Downscaling is what I had in mind as a starting point for the Geometry Clipmap route.  If I understand the downscaling idea correctly the simplest approach would be to sample my density grid at every 2nd point (on each axis) rather than every point, so in my case I would reduce the size of the mesh by a factor of 8 on the first past?  Then on the second pass I would sample every fourth density value.

Yeah, that's what i would do. It's easy and suits GPU implementation well (and i'm really the last who would say GPUs can do only simple brute force stuff.)

Do you already have some physics? Here a LOD approach might not work because abrupt changes on the mesh cause collision issues, and continuous changes would still add energy to the physics system. Having chunks of constant detail and downloading those nearby dynamic objects sounds more robust and practical. (I never heared about LOD for physics, although it would be an interesting topic.)
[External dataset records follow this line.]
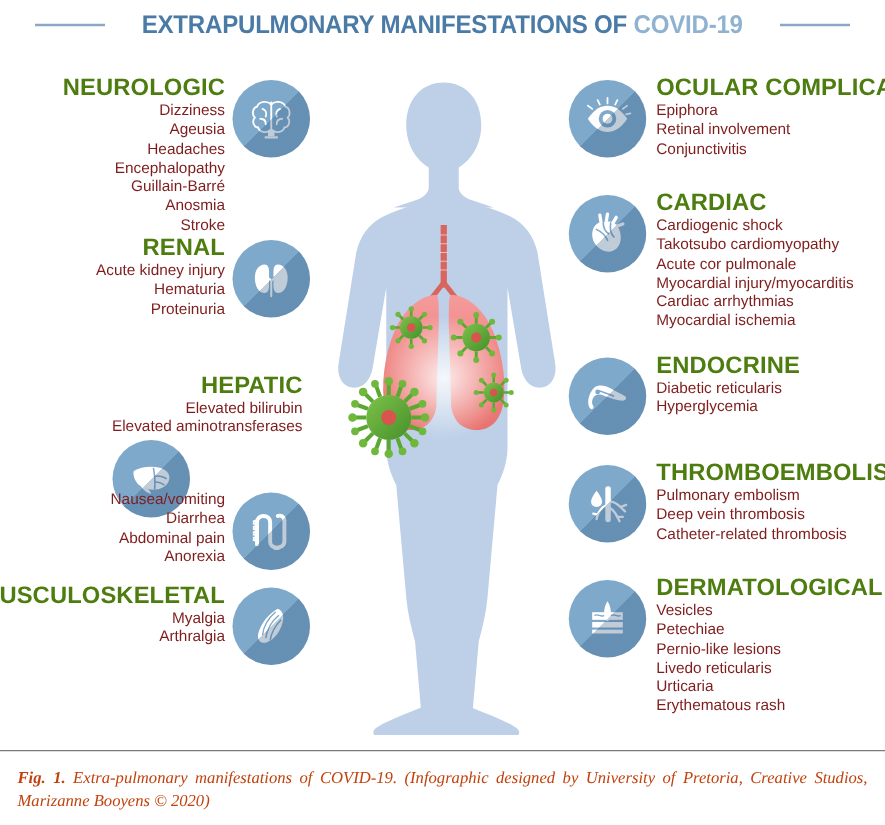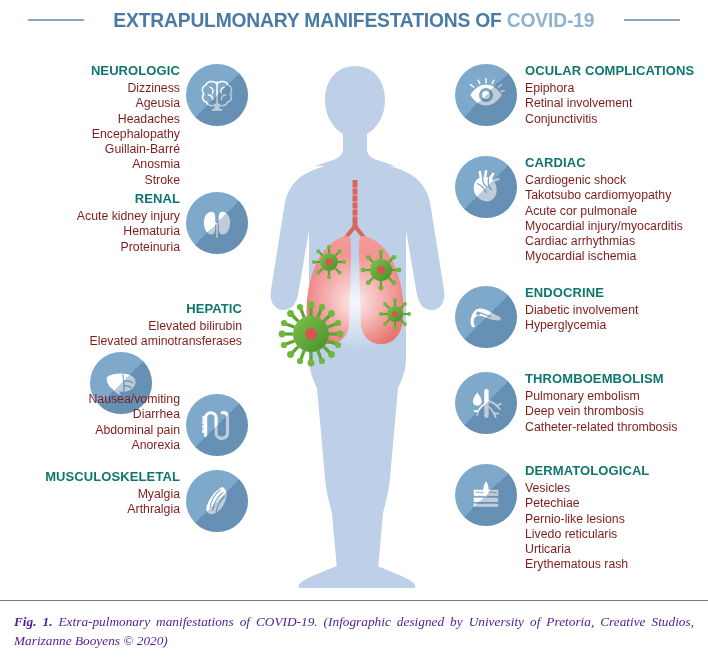"NEUROLOGIC" .section-heading { color: #0f766e -> #4d7c0f; font-size: 13px -> 19px }
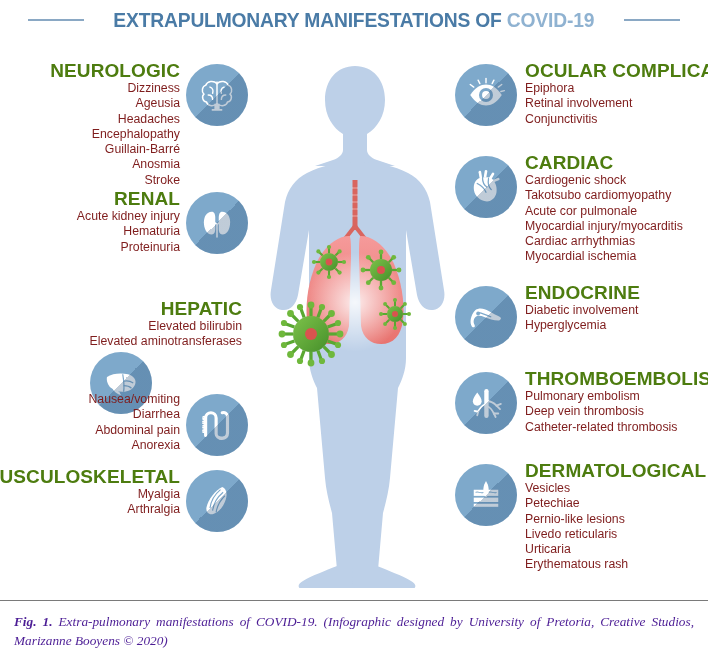"Diabetic involvement" div.item { text: involvement -> reticularis }
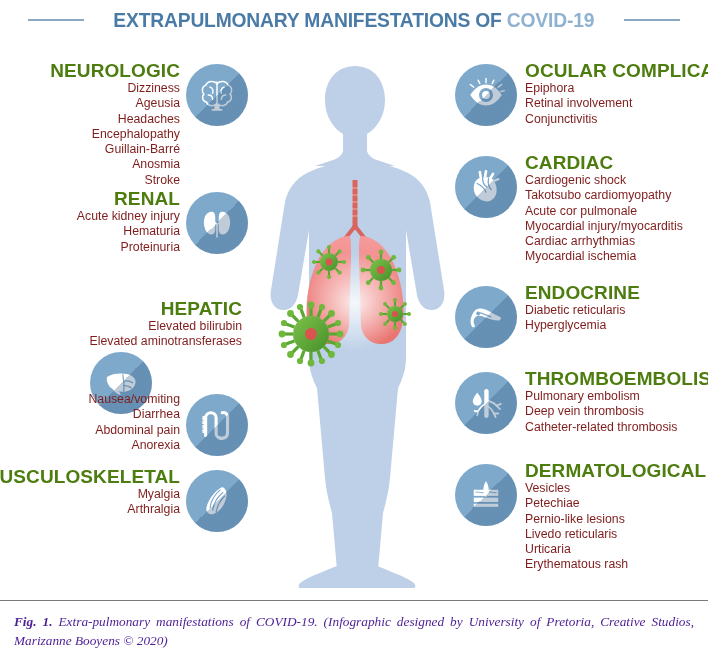"Fig. 1. Extra-pulmonary manifestations" #caption { color: #4c1d95 -> #c2410c }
If so, all you would need the whole scene for would be path finding. And this alone would not justify the efford we discuss here IMO.

Pathfinding on GPU could be an option too. (Diffusion approach could work better here than the usual graph algorithms, depending on what you need.)